### Task description:
Go through the data and say how many lines include the string "agent"; return only the figure.

Task inputs START

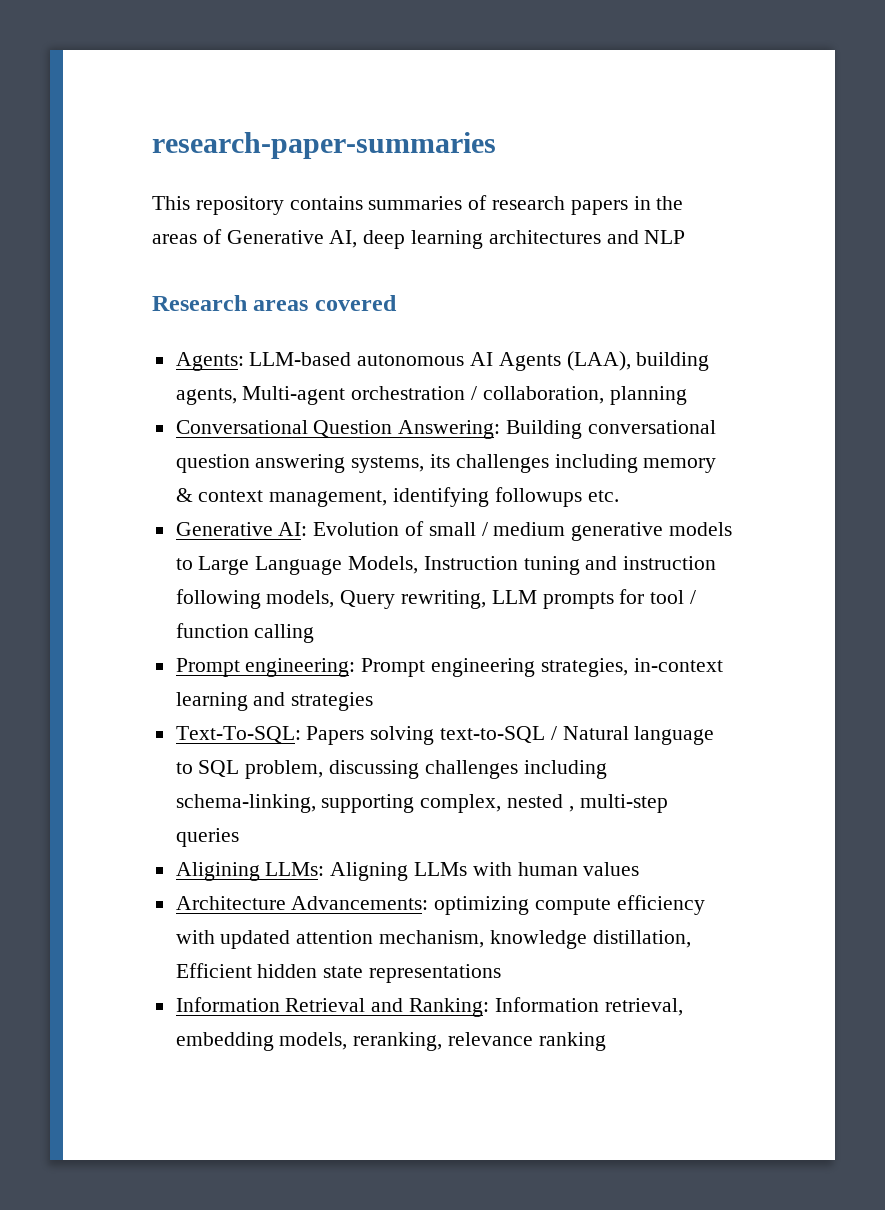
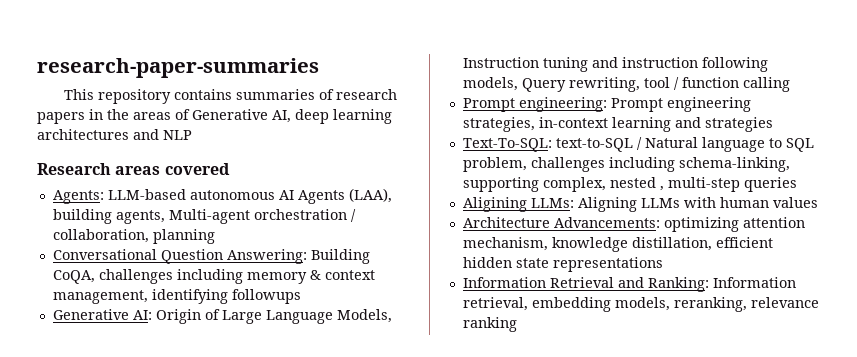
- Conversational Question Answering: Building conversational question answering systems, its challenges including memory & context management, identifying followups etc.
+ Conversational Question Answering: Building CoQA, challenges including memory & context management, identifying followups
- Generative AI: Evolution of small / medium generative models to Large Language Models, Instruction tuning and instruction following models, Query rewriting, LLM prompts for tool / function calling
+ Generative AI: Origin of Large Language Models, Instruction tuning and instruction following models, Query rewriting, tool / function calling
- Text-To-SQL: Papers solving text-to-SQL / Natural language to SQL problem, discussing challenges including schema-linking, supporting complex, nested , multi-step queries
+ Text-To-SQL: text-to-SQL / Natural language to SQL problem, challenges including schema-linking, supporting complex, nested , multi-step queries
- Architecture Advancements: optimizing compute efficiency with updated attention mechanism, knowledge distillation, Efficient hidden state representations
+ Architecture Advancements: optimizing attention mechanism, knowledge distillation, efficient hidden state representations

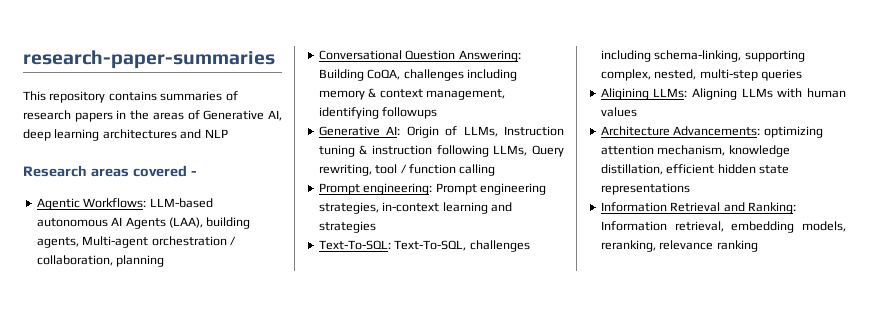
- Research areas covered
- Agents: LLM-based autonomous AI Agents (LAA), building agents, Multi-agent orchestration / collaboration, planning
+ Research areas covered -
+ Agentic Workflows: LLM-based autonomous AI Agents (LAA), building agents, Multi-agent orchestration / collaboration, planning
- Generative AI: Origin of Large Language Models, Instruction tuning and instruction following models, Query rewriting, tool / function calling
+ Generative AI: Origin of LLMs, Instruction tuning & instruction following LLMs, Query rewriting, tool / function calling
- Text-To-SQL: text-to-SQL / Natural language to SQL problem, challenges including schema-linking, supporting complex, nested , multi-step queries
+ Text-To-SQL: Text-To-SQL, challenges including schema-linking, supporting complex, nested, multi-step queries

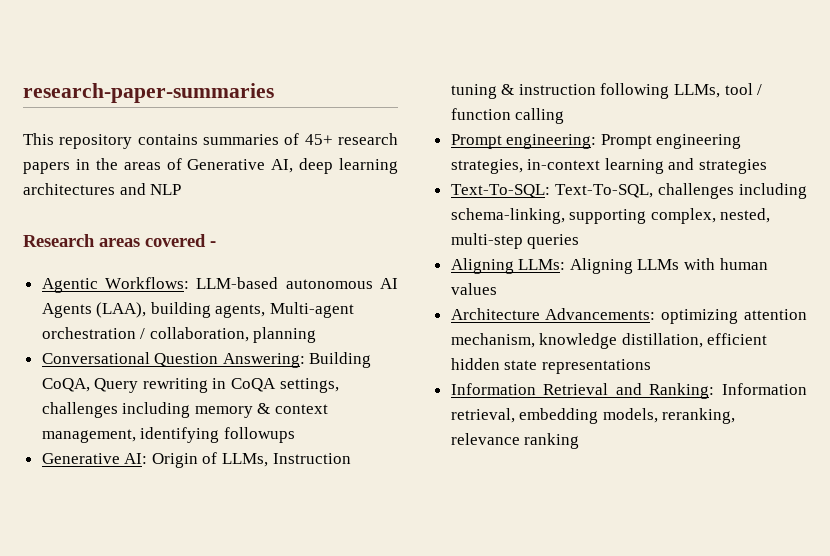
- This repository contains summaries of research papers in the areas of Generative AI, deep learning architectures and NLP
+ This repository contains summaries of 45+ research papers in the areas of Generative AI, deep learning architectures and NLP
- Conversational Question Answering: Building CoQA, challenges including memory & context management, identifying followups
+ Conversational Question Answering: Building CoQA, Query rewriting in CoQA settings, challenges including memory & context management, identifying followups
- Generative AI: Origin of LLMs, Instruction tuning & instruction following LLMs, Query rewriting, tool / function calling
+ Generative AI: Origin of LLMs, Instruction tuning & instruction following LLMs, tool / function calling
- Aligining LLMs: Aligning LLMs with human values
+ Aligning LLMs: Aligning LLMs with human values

Task inputs END
Task inputs START

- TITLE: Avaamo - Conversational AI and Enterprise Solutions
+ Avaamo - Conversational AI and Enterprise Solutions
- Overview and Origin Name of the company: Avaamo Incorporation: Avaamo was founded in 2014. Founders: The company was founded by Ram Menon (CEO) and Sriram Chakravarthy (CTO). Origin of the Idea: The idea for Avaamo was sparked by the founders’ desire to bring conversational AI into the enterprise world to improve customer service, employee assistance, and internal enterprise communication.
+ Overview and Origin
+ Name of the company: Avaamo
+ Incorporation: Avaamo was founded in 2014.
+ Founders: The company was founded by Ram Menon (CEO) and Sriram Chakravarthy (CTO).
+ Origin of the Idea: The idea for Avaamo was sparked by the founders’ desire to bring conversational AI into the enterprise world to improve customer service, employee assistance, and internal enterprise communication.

Task inputs END

### Your response:
2